╔══

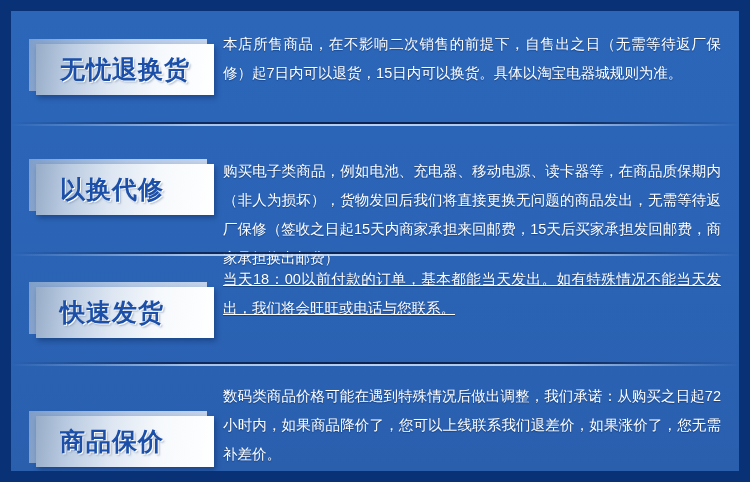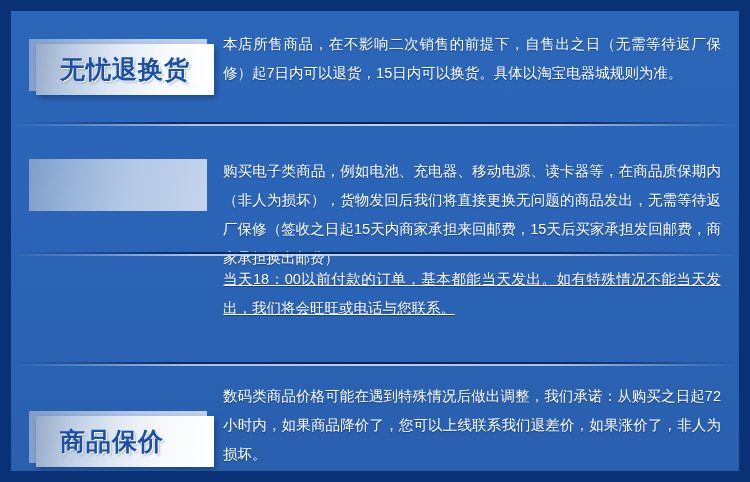"以换代修" div.badge-front { html: none -> <div> <span>以换代修</span> </div> }
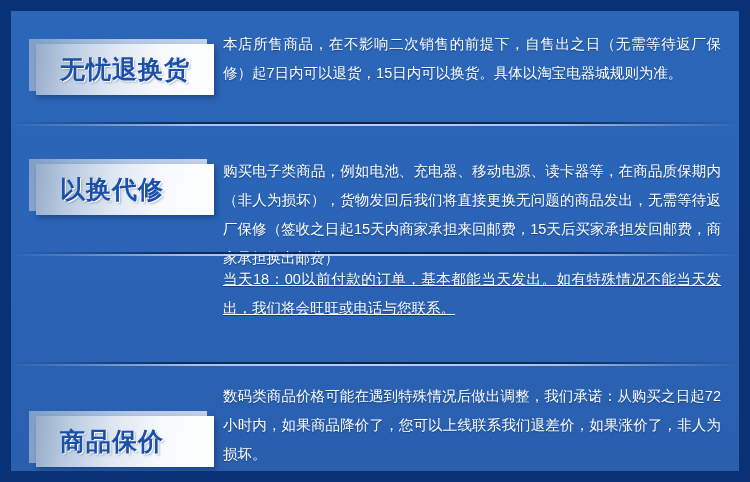"快速发货" div.badge-wrap { html: none -> <div> <div></div> <div> <span>快速发货</span> </div> </div> }
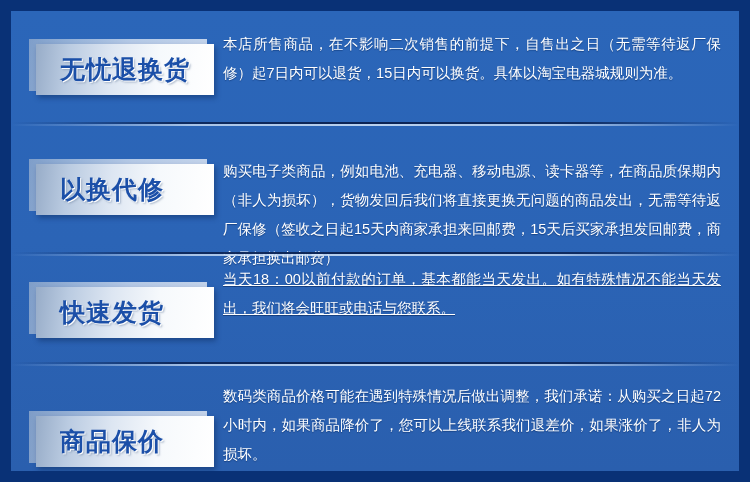"数码类商品价格可能在遇到特殊情况后做出调整，我们承诺：从购买之日起72小时内，如" div.body-text { text: 非人为损坏 -> 您无需补差价 }
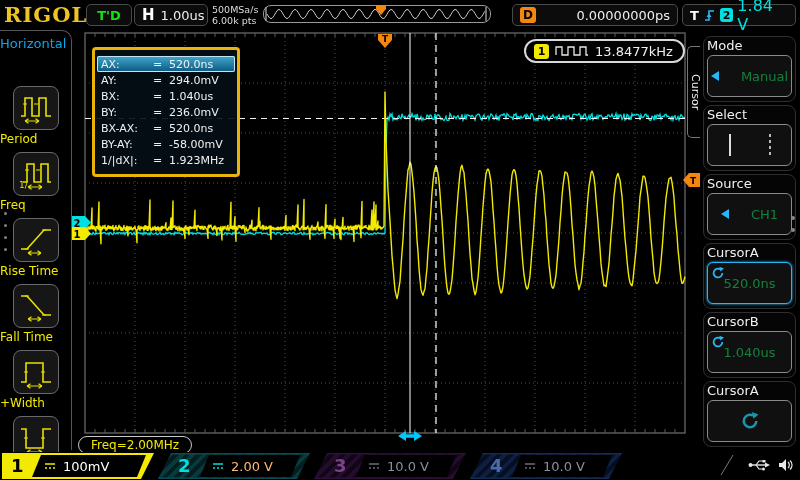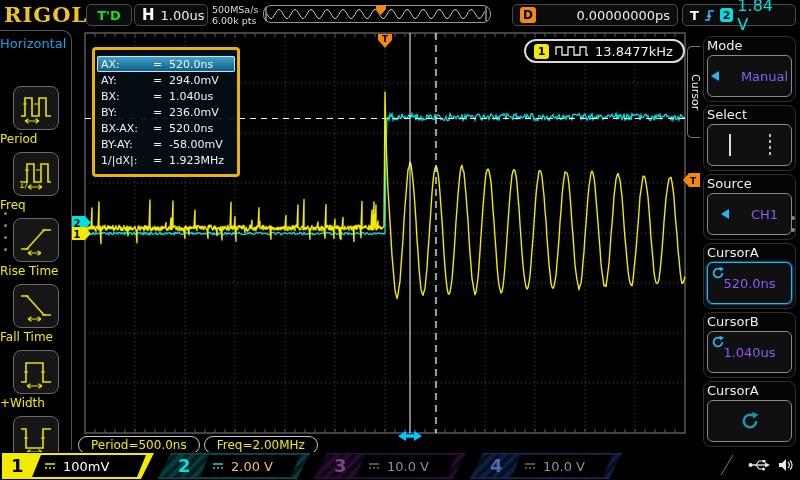"Manual" .mbox { color: #8b5cf6 -> #15803d }
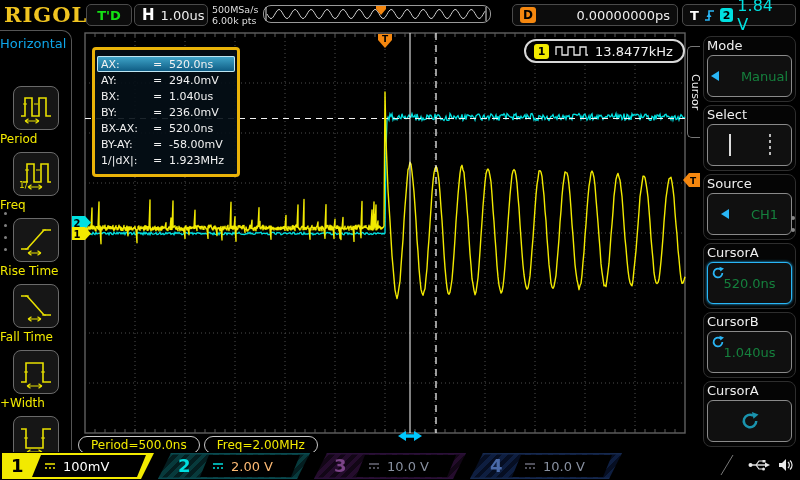"Period=500.0ns" div.measbox { html: <div>Period=500.0ns</div> -> none }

╚══

EXERCISE PROMPT → Since the pictures are not wanted, transcribe only the rest of the material above, exactly as it stands.

ANSWER SECTION →
"以换代修" div.badge-front { html: none -> <div> <span>以换代修</span> </div> }
"快速发货" div.badge-wrap { html: none -> <div> <div></div> <div> <span>快速发货</span> </div> </div> }
"数码类商品价格可能在遇到特殊情况后做出调整，我们承诺：从购买之日起72小时内，如" div.body-text { text: 非人为损坏 -> 您无需补差价 }
"Manual" .mbox { color: #8b5cf6 -> #15803d }
"Period=500.0ns" div.measbox { html: <div>Period=500.0ns</div> -> none }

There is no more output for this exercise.